Notre étude n'a pas porté sur l'ensemble des pays émergents ni sur l'ensemble de cette partie de l'Afrique qui est appelée à un développement très important. Nous aurions pu aller en Tanzanie, en Angola ou au Mozambique dont l'avenir est aussi des plus prometteurs, lié aux ressources de gaz et de pétrole dont ils disposent. Notre vision est donc un peu parcellaire mais met néanmoins en évidence, au moment où l'on connaît des difficultés en Afrique de l'Ouest, le profond déséquilibre de notre politique africaine : une forte présence en Afrique francophone et une quasi absence d'Afrique anglophone.
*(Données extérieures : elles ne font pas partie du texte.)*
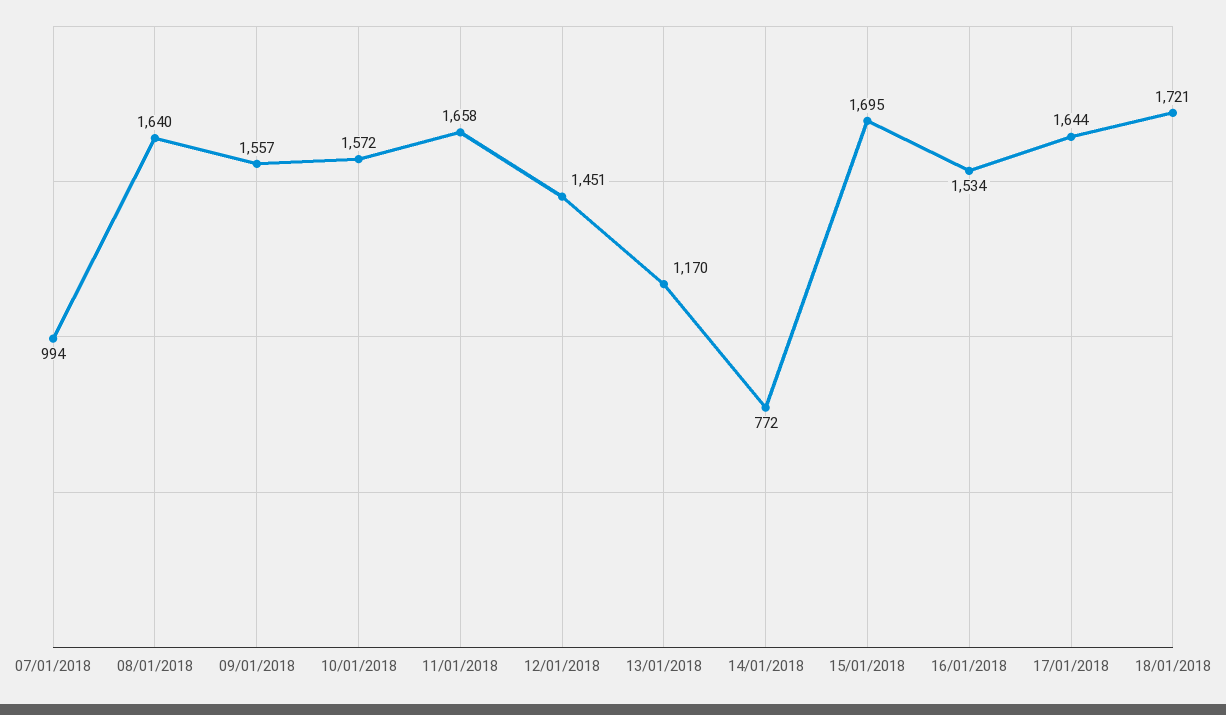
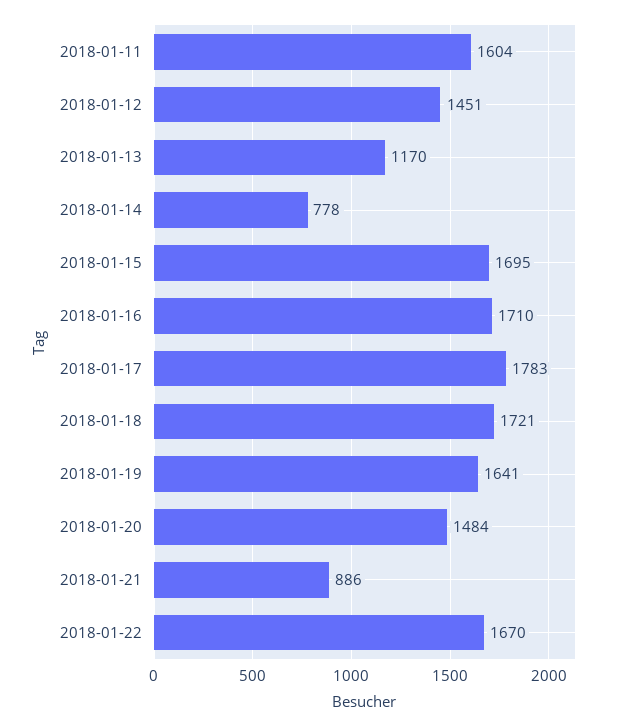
07/01/2018: 994 -> none
08/01/2018: 1640 -> none
09/01/2018: 1557 -> none
10/01/2018: 1572 -> none
11/01/2018: 1658 -> 1604
14/01/2018: 772 -> 778
16/01/2018: 1534 -> 1710
17/01/2018: 1644 -> 1783
2018-01-19: none -> 1641
2018-01-20: none -> 1484
2018-01-21: none -> 886
2018-01-22: none -> 1670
Même s'il reste des inégalités internes très profondes, des indices de sous-développement très forts, on y voit émerger des classes moyennes, et l'on y repère tous les indicateurs qui marquent les pays émergents, quant à la consommation de biens, à l'éducation, au développement de ressources en matières premières. Les pays que j'ai cités sont appelés à une véritable explosion économique, comme l'est de son côté le Ghana.

Nous devons avoir, nous-mêmes et l'Europe, une conception de nos relations qui tienne compte de la responsabilité sociale et environnementale. Le Nigeria par exemple, devrait passer de 150 millions d'habitants à 400 en 2050 ; dans 30 ans, l'Afrique, Est et Ouest confondus, aura une génération de quelque 500 millions de jeunes, équivalent à la population européenne d'aujourd'hui. Tenir compte de cette réalité doit nous inciter à revoir nos politiques de développement et d'accompagnement de l'avenir de ces pays si l'on veut prévenir des problèmes futurs d'immigration.
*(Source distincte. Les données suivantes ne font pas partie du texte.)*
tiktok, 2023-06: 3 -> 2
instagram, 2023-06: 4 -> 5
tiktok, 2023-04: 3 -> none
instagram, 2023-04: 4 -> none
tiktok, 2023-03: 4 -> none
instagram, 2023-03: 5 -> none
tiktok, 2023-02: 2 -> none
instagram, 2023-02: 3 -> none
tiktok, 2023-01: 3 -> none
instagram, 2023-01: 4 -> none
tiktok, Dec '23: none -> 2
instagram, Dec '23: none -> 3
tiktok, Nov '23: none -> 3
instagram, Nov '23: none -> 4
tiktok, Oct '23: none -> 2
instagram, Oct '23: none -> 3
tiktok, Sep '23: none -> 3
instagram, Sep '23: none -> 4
Nous devons réviser les images erronées que l'on peut avoir de ces pays : l'Afrique du Sud est structurellement le plus important de l'Afrique subsaharienne, elle a des ambitions diplomatiques et tend à s'imposer sur le continent, comme elle l'a fait en République centrafricaine, ce qui a suscité des problèmes au niveau interne au président Zuma, mais il faut cependant savoir qu'au Zimbabwe voisin, le niveau d'éducation est y est bien supérieur, de sorte que beaucoup de travailleurs zimbabwéens occupent en Afrique du Sud des postes qualifiés, faute de ressources humaines nationales suffisantes. L'éducation est une des forces du Zimbabwe, malgré la longue dictature de Mugabe, comme elle l'est aussi au Kenya, malgré ses problèmes interethniques graves, qui ont conduit le Président Kenyatta devant la CPI. En d'autres termes, malgré la corruption, les inégalités, le niveau d'éducation s'accroît dans plusieurs de ces pays ; cela offre des perspectives d'avenir. Des classes moyennes vont se développer ; les demandes changent et notre pays devrait pouvoir jouer un rôle de passerelle entre cette Afrique australe et l'Afrique francophone. Il faut tenir compte d'une demande très forte de relations politiques plus étroites avec les pays d'Afrique francophone.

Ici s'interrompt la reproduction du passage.